By Shragge, Eric
Canadian Dimension , Vol. 26, No. 1
For ERIC SHRAGGE the Left in English Canada and Quebec have left crucial questions unaddressed as they seek to deal with the issue of Quebec sovereignty. Shragge takes up the debate where Quebec trade union leader Monique Simard left it s in the July-August issue of Canadian Dimension.
The issue of the future of Quebec, and by implication the rest of Canada is one that raises serious political and social questions.
The Left in Canada has tried to walk a tightrope between a position that supports the right of the people of Quebec to determine their own future, and one which argues for the necessity of a central Canadian state that can defend some kind of national identity and protect an independent economy and social programs.
The francophone Left in Quebec takes for granted that independence is both desirable and inevitable. This position is supported by Monique Simard in July/August edition of Canadian Dimension.
In the discussion that follows I do not take a position for or against independence. I think that both camps have failed to address the crucial social questions we face in Quebec. I found that Simard's article avoided vital issues. This avoidance has made it easier for her to argue her position. But in doing so she has trivialized this central debate of our day.
I am writing this response as a native Montrealer and Quebecer. Although English is my mother tongue, and I work in an English speaking institution, I have made an effort to function in French and participate in a variety of political activities and social movements in which common concerns have pushed many like my to engage politically alongside French-speaking activists. I have always felt that solidarity on issues related to social justice and peace transcended differences in culture and language. My central concern is the link between the national question and the many social issues that are present in our society.
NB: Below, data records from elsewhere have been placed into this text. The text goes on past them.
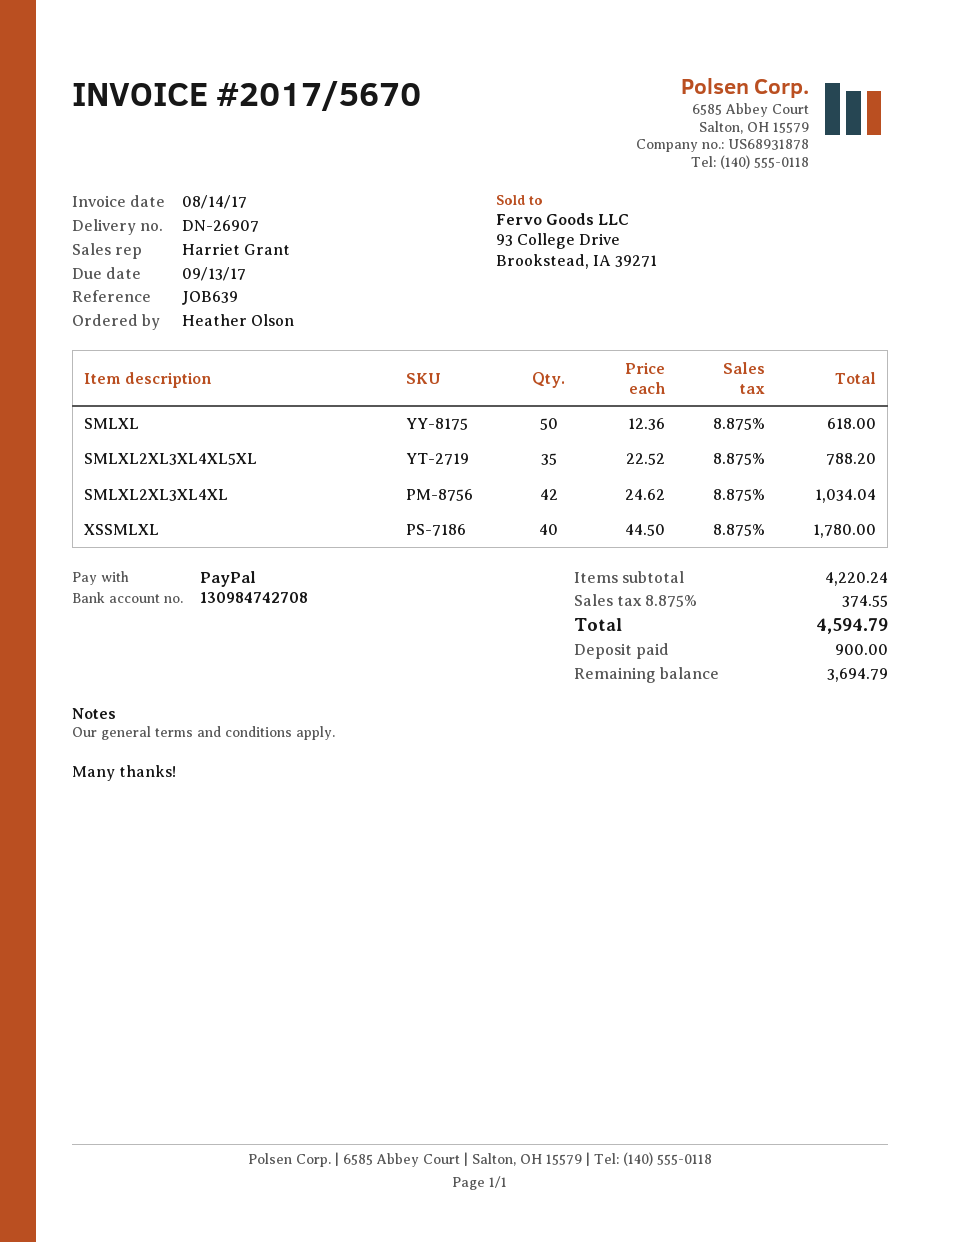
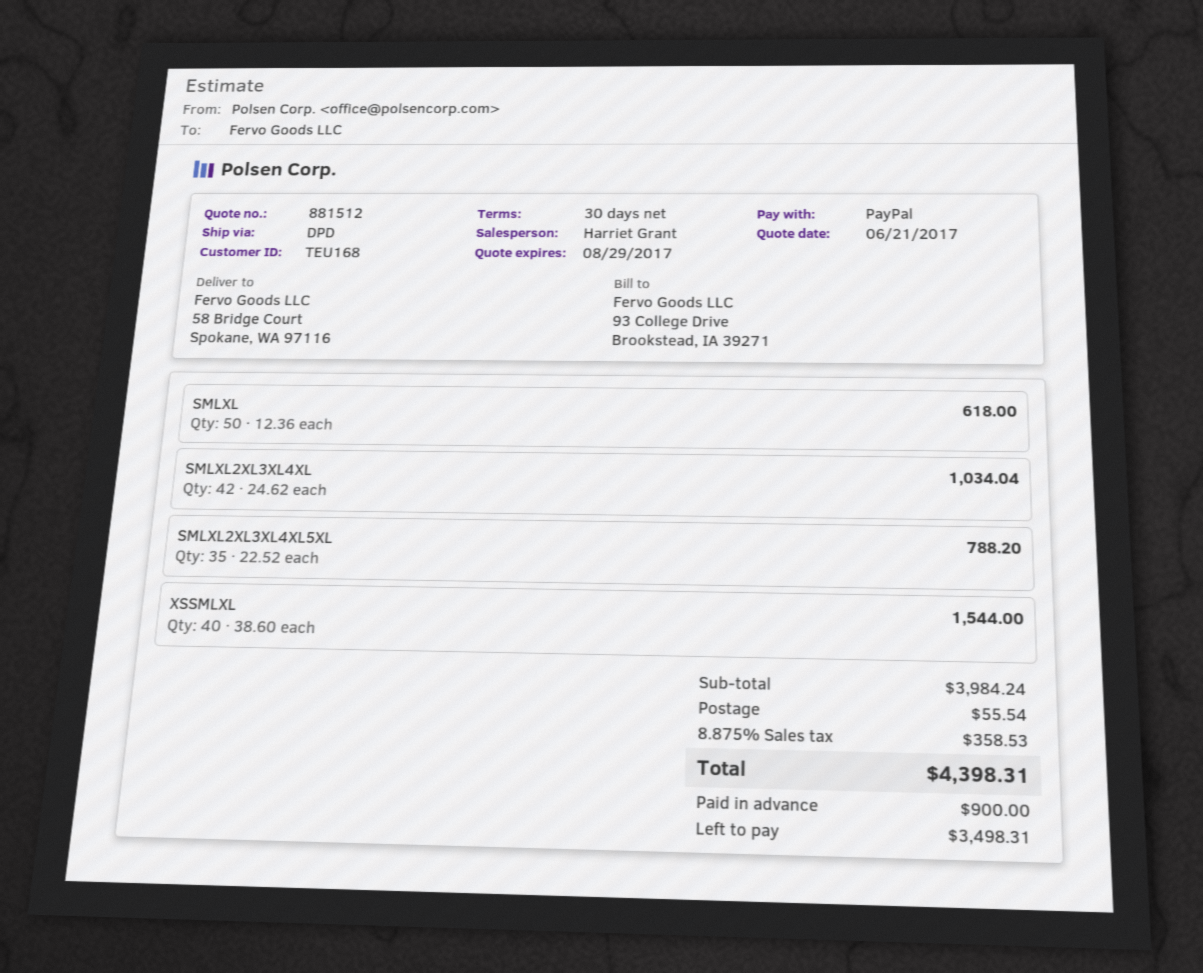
XSSMLXL: 40 x 44.50 = 1780.00 -> 40 x 38.60 = 1544.00
subtotal: 4220.24 -> 3984.24
shipping: none -> 55.54
tax: 8.875% = 374.55 -> 8.875% = 358.53
total: 4594.79 -> 4398.31
balance: 3694.79 -> 3498.31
Simard states:"...Quebec must go through, once and for all, with its ultimate national choice. If not, Quebec will never be able to fulfill its project de societe. Social and economic issues will always be pushed off because the national question will dominate." This split between the social and the national question poses a danger and threatens to undermine progressive forces.
The nationalist alliance
The central absence in Simard's article is a lack of discussion of the agenda of the Left in the independence movement. Do we assume that social questions are to be addressed a some kind of post-independence postscript?
There are reasons to be concerned and uneasy with the alliances formed around the current nationalist movement. The first basic question is what are the consequences for the wider society of a movement composed of incompatible class interests. The current nationalist movement is composed of a wide alliance of labour, business, and community interests. Its political leadership is in the hands of the Parti Quebecois.
Yet, Simard points out it was the same Parti Quebecois that turned against the trade union movement in 1980. The reason, she argues is because of the response of the labour movement to the 1980 referendum. Another explanation is that the PQ is a party committed to the current neoconservative agenda, including free trade. In order to reach these objectives, and to push Quebec to compete internationally, a weakened trade union movement, or perhaps no trade unions at all, is required. In a context in which the trade union and other social movements are under attack by government, what benefit is there in jumping in bed with those who support these neo-conservative policies? What kind of post-independence society are we discussing when the leading political voice for independence-the Parti Quebecois--has the same vision as Mulroney, Bourassa, and Bush?
Simard uses similar logic in explaining the electoral support of many here for the Mulroney Conservatives. …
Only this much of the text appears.